CONLEY COMMENTARY (WSAU) – Today’s commentary is not about politics, it’s about how times and tastes change.
Saturday was the annual circus parade in Baraboo. The circus museum’s classic wagons were paraded through the streets, led by fancy horses and clowns.
The circus, as you probably know, is dead. It’s fallen victim to changing tastes in entertainment. Lion tamers and elephants and acrobats no longer fire our imaginations. Maybe it’s because we see so much on screens today. In older times, you’d see dozens of things you’d never seen before in one circus performance. We’ve seen it all on Youtube or tick toc now.

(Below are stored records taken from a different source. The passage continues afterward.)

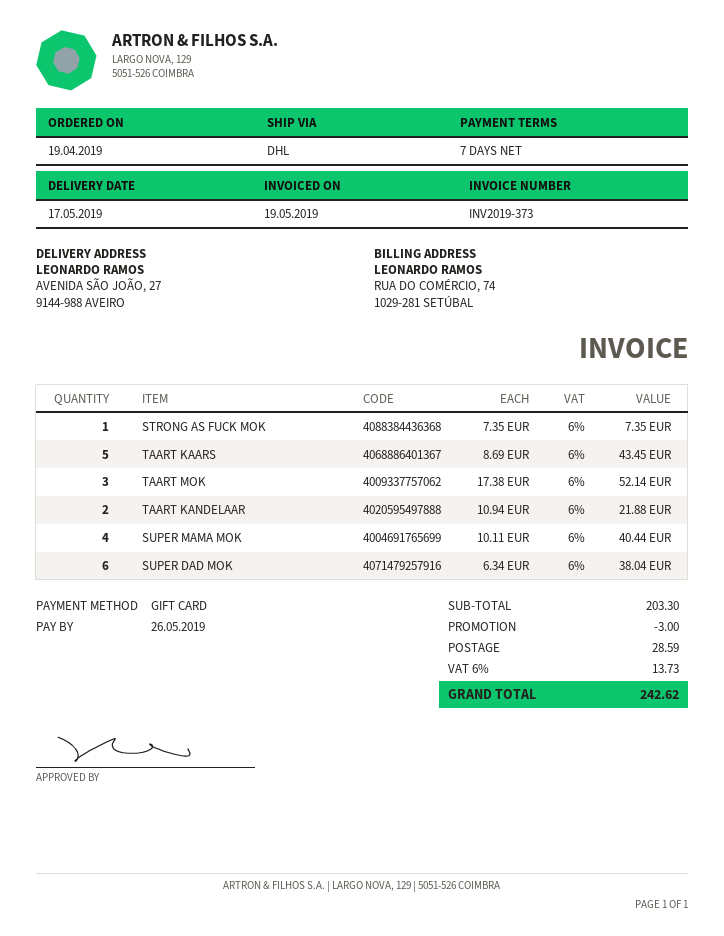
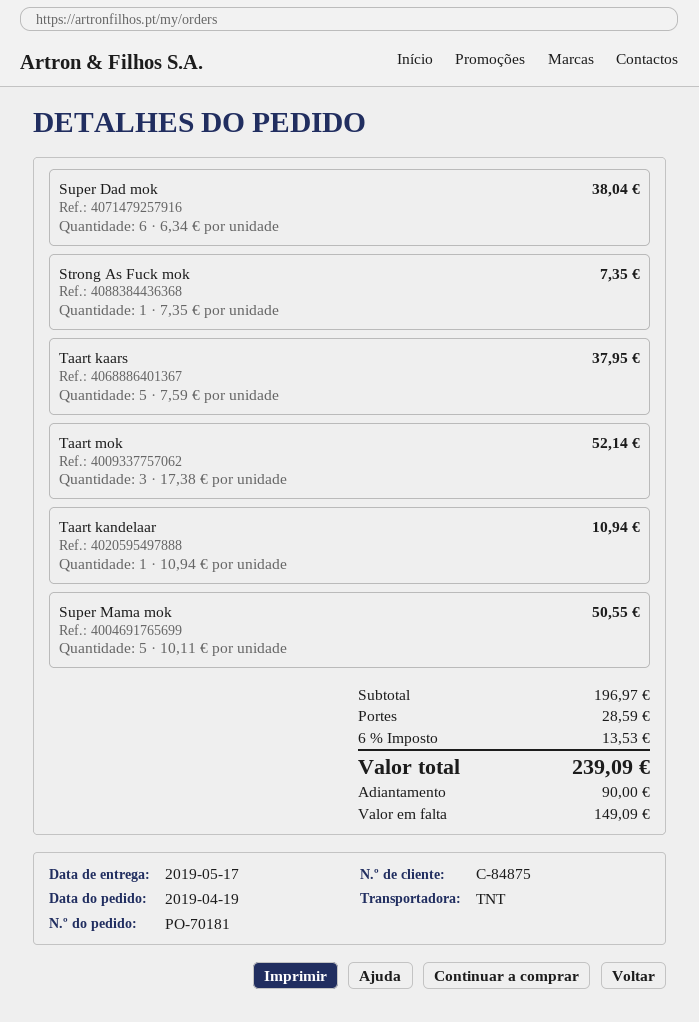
shipping method: DHL -> TNT
TAART KAARS: 5 x 8.69 = 43.45 -> 5 x 7.59 = 37.95
TAART KANDELAAR: 2 x 10.94 = 21.88 -> 1 x 10.94 = 10.94
SUPER MAMA MOK: 4 x 10.11 = 40.44 -> 5 x 10.11 = 50.55
subtotal: 203.30 -> 196.97
discount: 3.00 -> none
tax: 6% = 13.73 -> 6% = 13.53
total: 242.62 -> 239.09

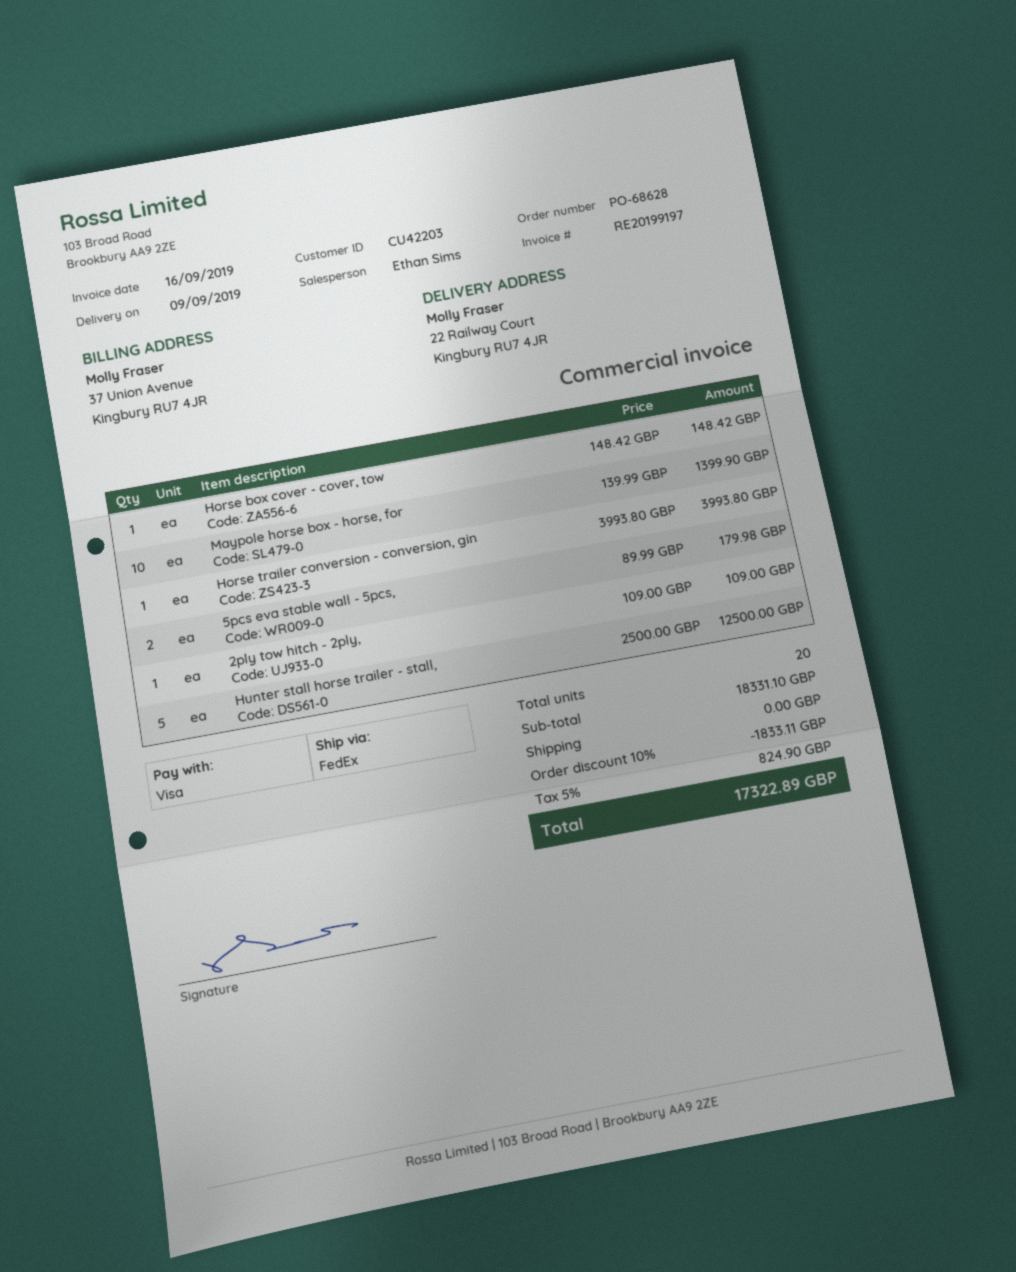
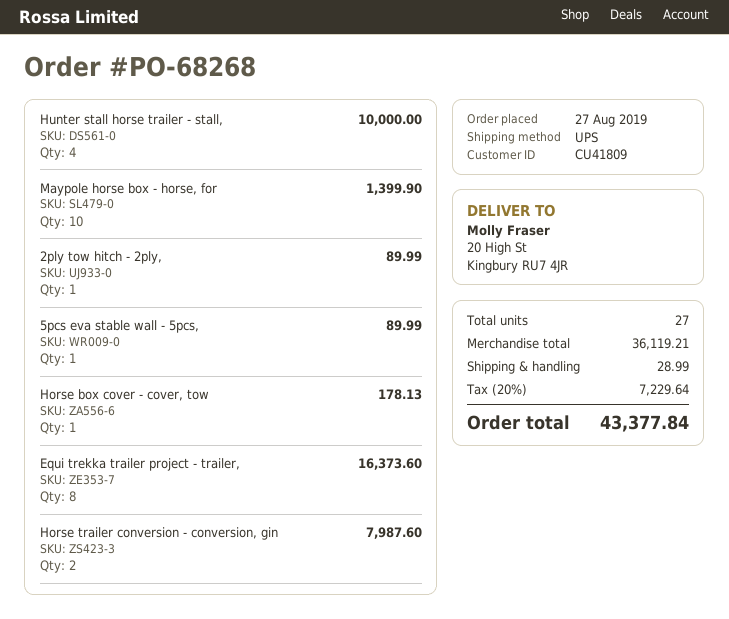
order number: PO-68628 -> PO-68268
customer number: CU42203 -> CU41809
shipping method: FedEx -> UPS
ship to: 22 Railway Court, Kingbury RU7 4JR -> 20 High St, Kingbury RU7 4JR
Horse box cover - cover, tow: 1 for 148.42 -> 1 for 178.13
Horse trailer conversion - conversion, gin: 1 for 3993.80 -> 2 for 7987.60
5pcs eva stable wall - 5pcs,: 2 for 179.98 -> 1 for 89.99
2ply tow hitch - 2ply,: 1 for 109.00 -> 1 for 89.99
Hunter stall horse trailer - stall,: 5 for 12500.00 -> 4 for 10000.00
Equi trekka trailer project - trailer,: none -> 8 for 16373.60
total quantity: 20 -> 27
subtotal: 18331.10 -> 36119.21
discount: 10% = 1833.11 -> none
shipping: 0.00 -> 28.99
tax: 5% = 824.90 -> 20% = 7229.64
total: 17322.89 -> 43377.84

I’ve always had a soft spot for the circus. Bridgeport, Connecticut, where I’d worked for many years was PT Barnum’s hometown. He was a former mayor there. He was a Bridgeport real estate developer, and the founder and chairman of Bridgeport Hospital. Went Field, a city park, is where the elephants lived when Barnum’s circus wasn’t on tour.
The Ringling Brothers Barnum and Bailey Circus no longer performed under the big top when I was a kid. They played indoor arenas only. And in 2003, Bridgeport built a new indoor hockey arena. Barnum’s circus would play his hometown for the first time in 50 years. It was the most enjoyable, light-hearted news story I’d ever worked on. I was invited to tour the circus train. And at 2am, I was there with my daughter Danielle as the elephants were off loaded from the train and paraded through the streets to the arena.
The following day I met Bello The Clown, who had a remarkable knowledge for circus history. He met his wife, a circus acrobat, while performing with Ringling Brothers. They had a son who lived with them on the circus train. Bello gave me this tip about juggling: juggling three things of equal weight, like tennis balls, was easy. Juggling things of different weights was hard. He juggled a golf ball, a bowling pin, and a chain saw. He also performed as a human cannon ball… shot across the arena as the show’s finale. His wife would light the fuse.
The circus is no more. When Ringling Brothers retired their elephants, ticket sales plummeted. Circuses with only human acrobats are small affairs. Only Cirque du Soleil makes money. A generation from now, young people who attend the Baraboo parade will wonder “what is this”, or more likely “what was this”? I’m glad that a small part of our circus heritage lives in Wisconsin. I suspect that soon it will vanish forever.